[WORK REQUEST] Your output should consist solely of the lines from the one holding "(96, 501) none" to the end of the records below, inclusive, reproduced exactly and free of pictures.

[RECORDS TO USE]

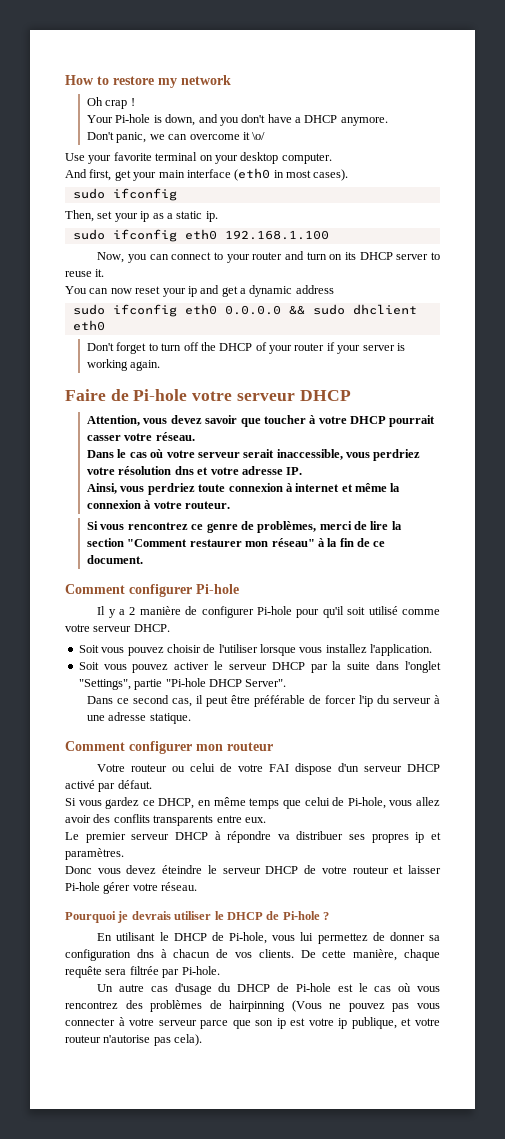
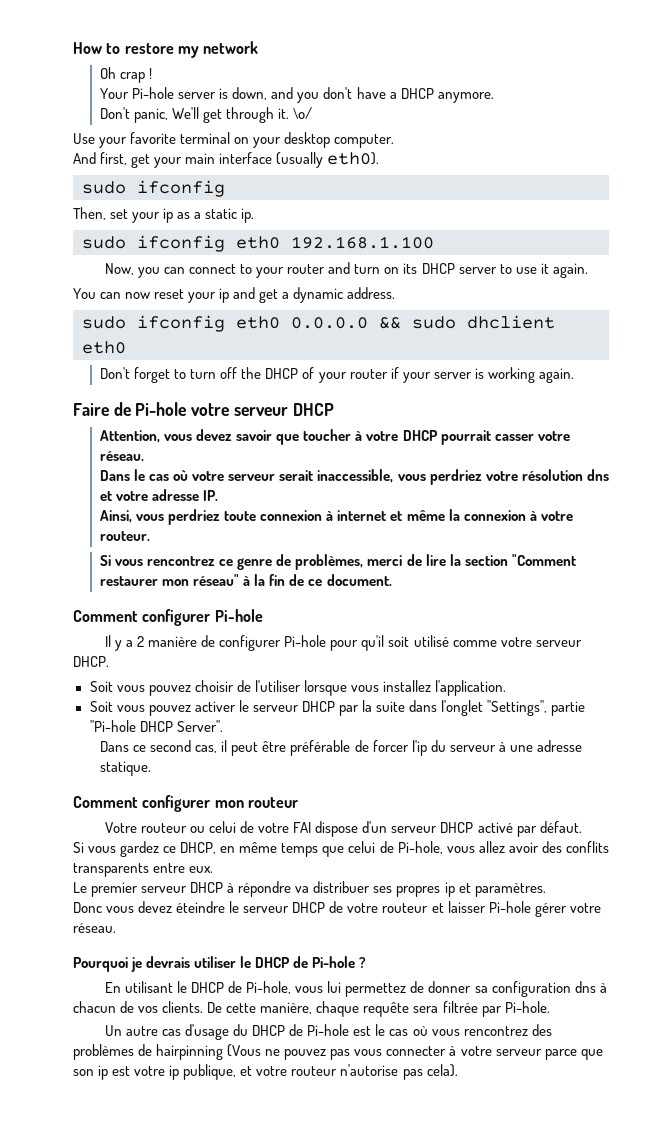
(151, 118) none -> [178,92,217,99] server
[149,132,250,140] we can overcome it -> [172,107,290,123] We'll get through it.
[234,168,349,181] (eth0 in most cases). -> [276,152,380,168] (usually eth0).
[65,269,105,277] reuse it. -> [515,263,588,278] use it again.
[295,285,334,294] address -> [347,287,396,299] address.

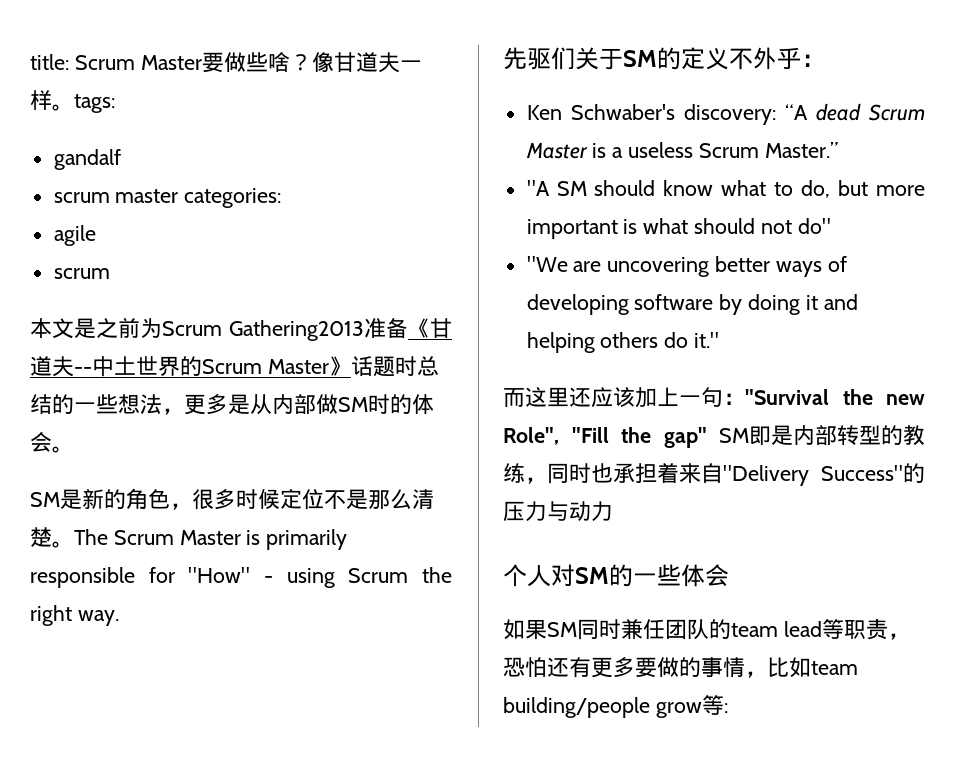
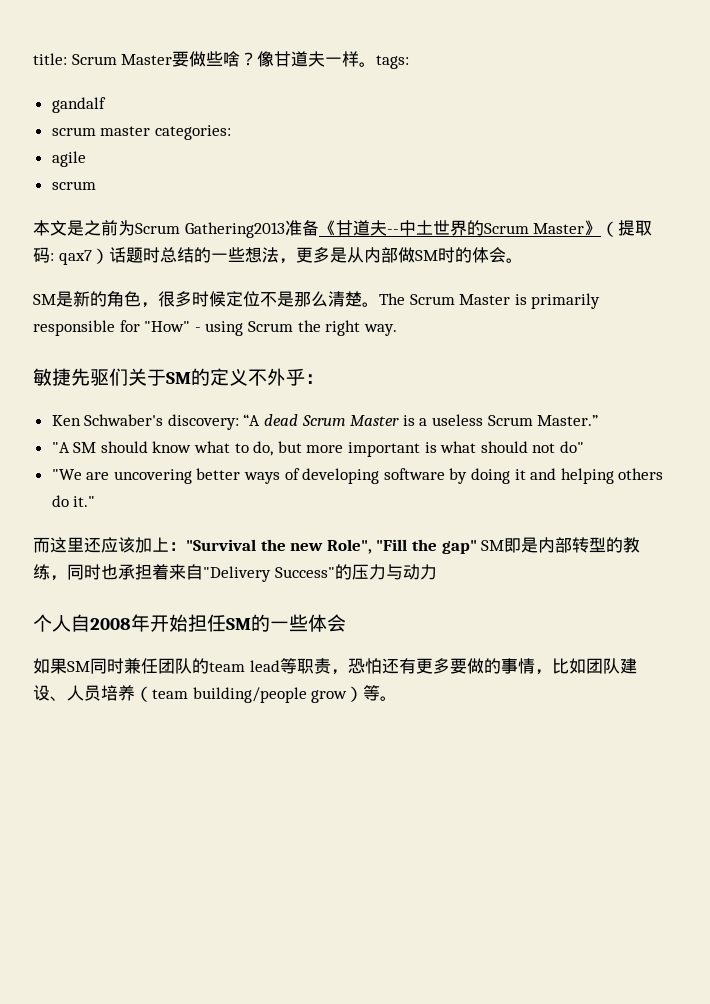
(351, 366) none -> [601,220,653,237] [33,247,109,265] （提取码: qax7）
(119, 618) none -> [33,368,71,386] 敏捷
[679,387,723,407] 一句 -> (169, 544) none
[551,564,575,587] 对 -> [71,614,226,632] 自2008年开始担任
(811, 667) none -> [585,658,637,674] [33,685,152,702] 团队建设、人员培养（
[701,695,728,715] 等: -> [346,685,398,702] ）等。

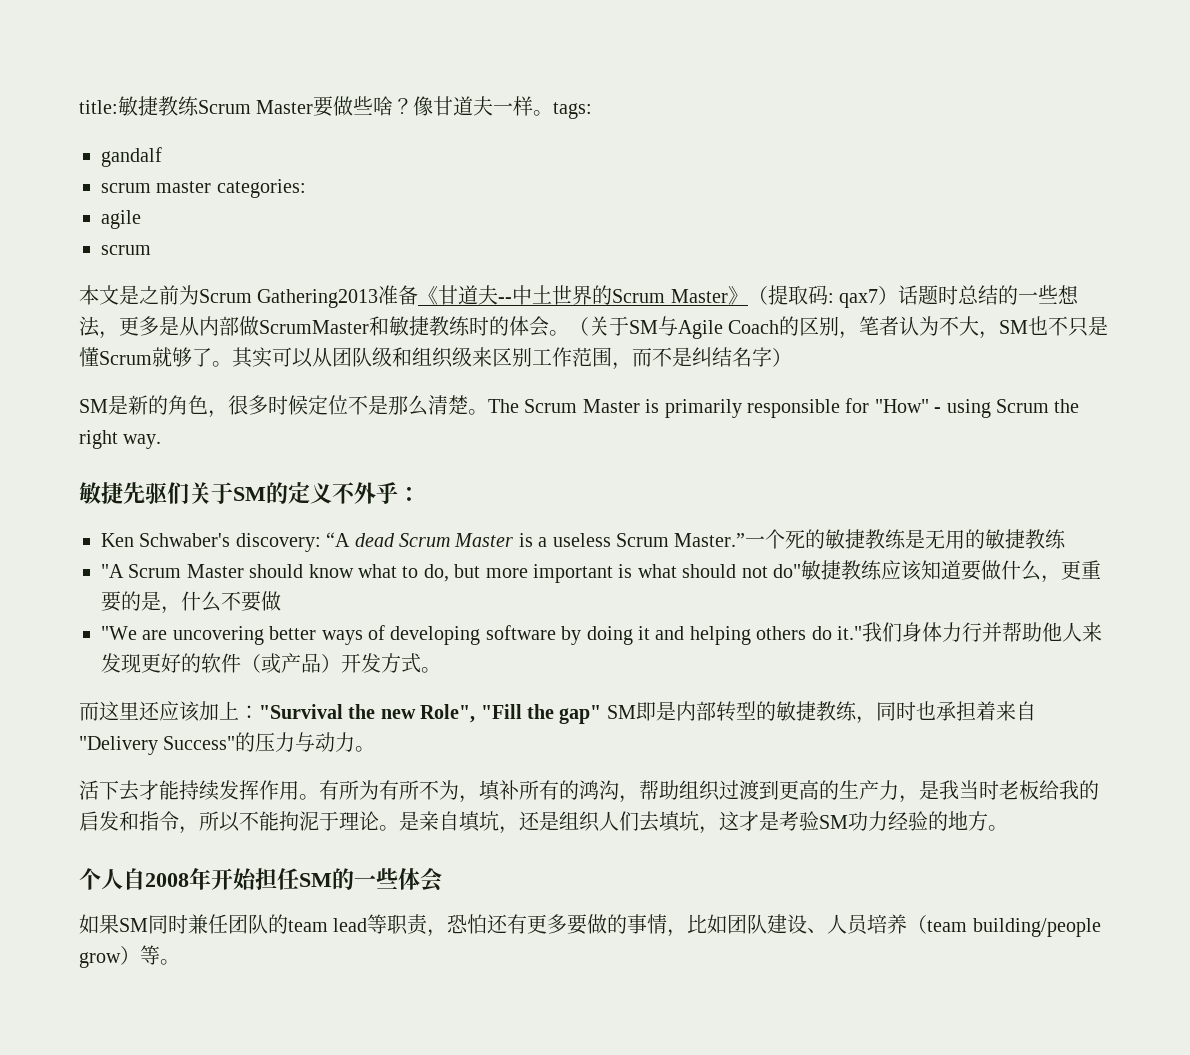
(67, 59) none -> [118,96,199,116] 敏捷教练
[414,250,438,261] SM -> [259,316,470,336] ScrumMaster和敏捷教练
(523, 260) none -> [569,316,1109,339] [79,347,792,370] （关于SM与Agile Coach的区别，笔者认为不大，SM也不只是懂Scrum就够了。其实可以从团队级和组织级来区别工作范围，而不是纠结名字）
[51,442,97,453] // "A SM -> [745,529,1067,549] [101,564,244,578] 一个死的敏捷教练是无用的敏捷教练 // "A Scrum Master
(584, 447) none -> [800,560,1101,583] [101,591,281,614] 敏捷教练应该知道要做什么，更重要的是，什么不要做
(96, 501) none -> [861,622,1102,642] [101,653,441,674] 我们身体力行并帮助他人来发现更好的软件（或产品）开发方式。
(624, 545) none -> [775,701,816,721] 敏捷
(437, 572) none -> [355,746,376,752] [79,780,1099,803] [79,811,1008,834] 。 // 活下去才能持续发挥作用。有所为有所不为，填补所有的鸿沟，帮助组织过渡到更高的生产力，是我当时老板给我的启发和指令，所以不能拘泥于理论。是亲自填坑，还是组织人们去填坑，这才是考验SM功力经验的地方。

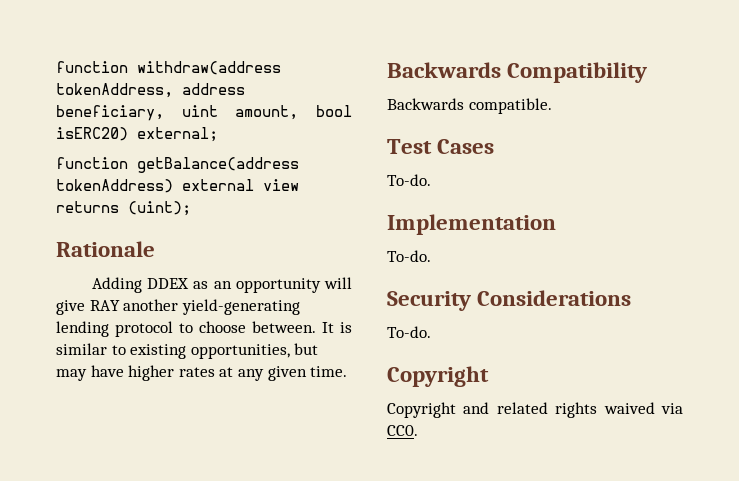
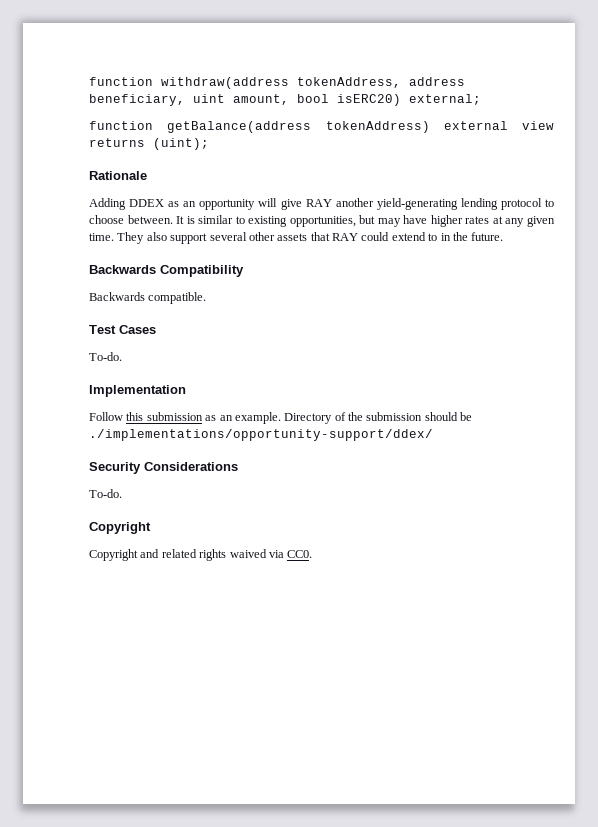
(348, 371) none -> [117,232,504,244] They also support several other assets that RAY could extend to in the future.
[387,250,431,262] To-do. -> [89,412,473,424] [89,429,433,441] Follow this submission as an example. Directory of the submission should be ./implementations/opportunity-support/ddex/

[SOLUTION TO THE EXERCISE]
(96, 501) none -> [861,622,1102,642] [101,653,441,674] 我们身体力行并帮助他人来发现更好的软件（或产品）开发方式。
(624, 545) none -> [775,701,816,721] 敏捷
(437, 572) none -> [355,746,376,752] [79,780,1099,803] [79,811,1008,834] 。 // 活下去才能持续发挥作用。有所为有所不为，填补所有的鸿沟，帮助组织过渡到更高的生产力，是我当时老板给我的启发和指令，所以不能拘泥于理论。是亲自填坑，还是组织人们去填坑，这才是考验SM功力经验的地方。

(348, 371) none -> [117,232,504,244] They also support several other assets that RAY could extend to in the future.
[387,250,431,262] To-do. -> [89,412,473,424] [89,429,433,441] Follow this submission as an example. Directory of the submission should be ./implementations/opportunity-support/ddex/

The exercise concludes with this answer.